It started with an itch - first on her feet, then up her legs, like a thousand invisible mosquito bites. Next came the exhaustion, and the six-hour naps that only deepened her fatigue. Then a trip to the doctor and, a few weeks shy of her 23rd birthday, a diagnosis: leukemia, with a 35 percent chance of survival. Just like that, the life she had imagined for herself had gone up in flames. By the time Jaouad flew home to New York, she had lost her job, her apartment, and her independence. She would spend much of the next four years in a hospital bed, fighting for her life and chronicling the saga in a column for The New York Times.

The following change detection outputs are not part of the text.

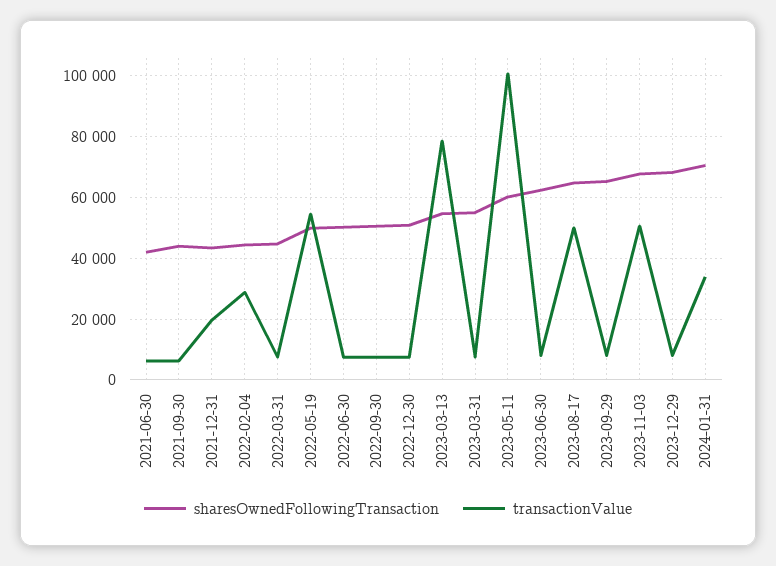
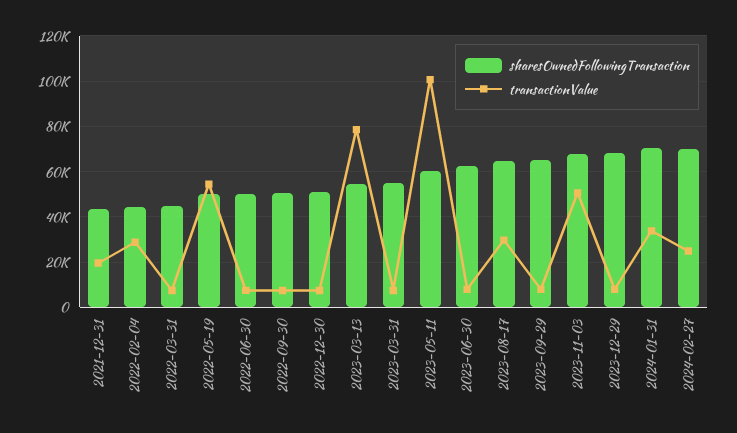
sharesOwnedFollowingTransaction, 2021-06-30: 42000 -> none
transactionValue, 2021-06-30: 6000 -> none
sharesOwnedFollowingTransaction, 2021-09-30: 44000 -> none
transactionValue, 2021-09-30: 6000 -> none
transactionValue, 2023-08-17: 50000 -> 30000
sharesOwnedFollowingTransaction, 2024-02-27: none -> 70000
transactionValue, 2024-02-27: none -> 25000

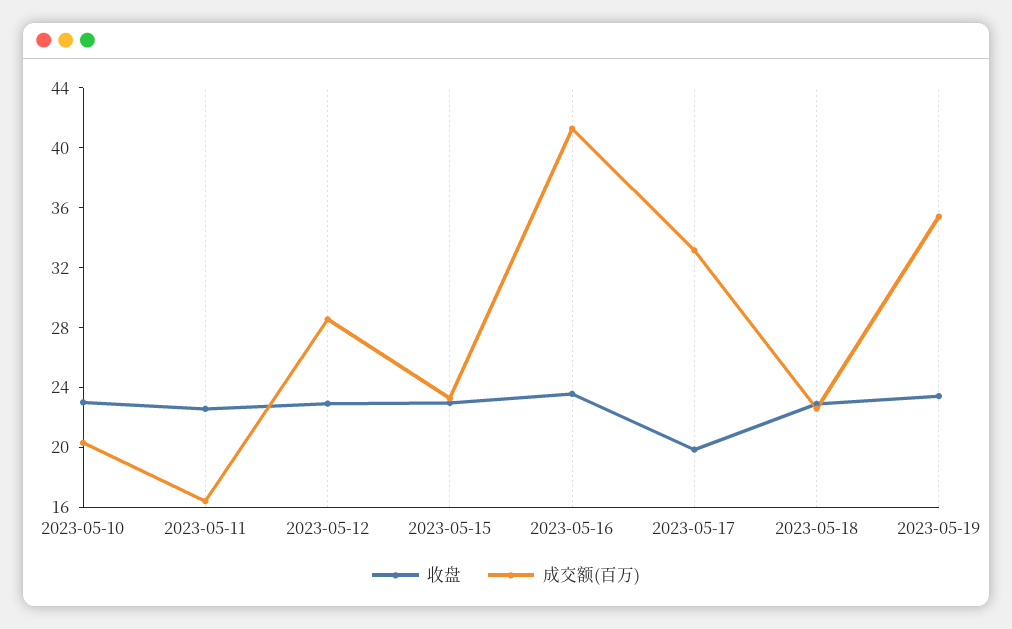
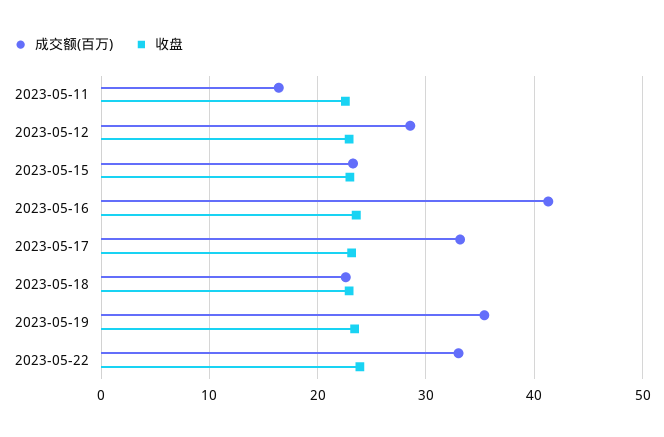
收盘, 2023-05-10: 23 -> none
成交额(百万), 2023-05-10: 20 -> none
收盘, 2023-05-17: 20 -> 23
成交额(百万), 2023-05-22: none -> 33
收盘, 2023-05-22: none -> 24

When Jaouad finally walked out of the cancer ward - after countless rounds of chemo, a clinical trial, and a bone marrow transplant - she was, according to the doctors, cured. But as she would soon learn, a cure is not where the work of healing ends; it’s where it begins. She had spent the past 1,500 days in desperate pursuit of one goal - to survive. And now that she’d done so, she realized that she had no idea how to live.
How would she reenter the world and live again? How could she reclaim what had been lost? Jaouad embarked - with her new best friend, Oscar, a scruffy terrier mutt - on a 100-day, 15,000-mile road trip across the country. She set out to meet some of the strangers who had written to her during her years in the hospital: a teenage girl in Florida also recovering from cancer; a teacher in California grieving the death of her son; a death-row inmate in Texas who’d spent his own years confined to a room. What she learned on this trip is that the divide between sick and well is porous, that the vast majority of us will travel back and forth between these realms throughout our lives. Between Two Kingdoms is a profound chronicle of survivorship and a fierce, tender, and inspiring exploration of what it means to begin again.
What the critics say
“A beautiful, elegant, and heartbreaking book that provides a glimpse into the kingdom of illness...Suleika Jaouad avoids sentimentality but manages to convey the depth of the emotional turmoil that illness can bring into our lives.” (Siddhartha Mukherjee, author of The Emperor of All Maladies)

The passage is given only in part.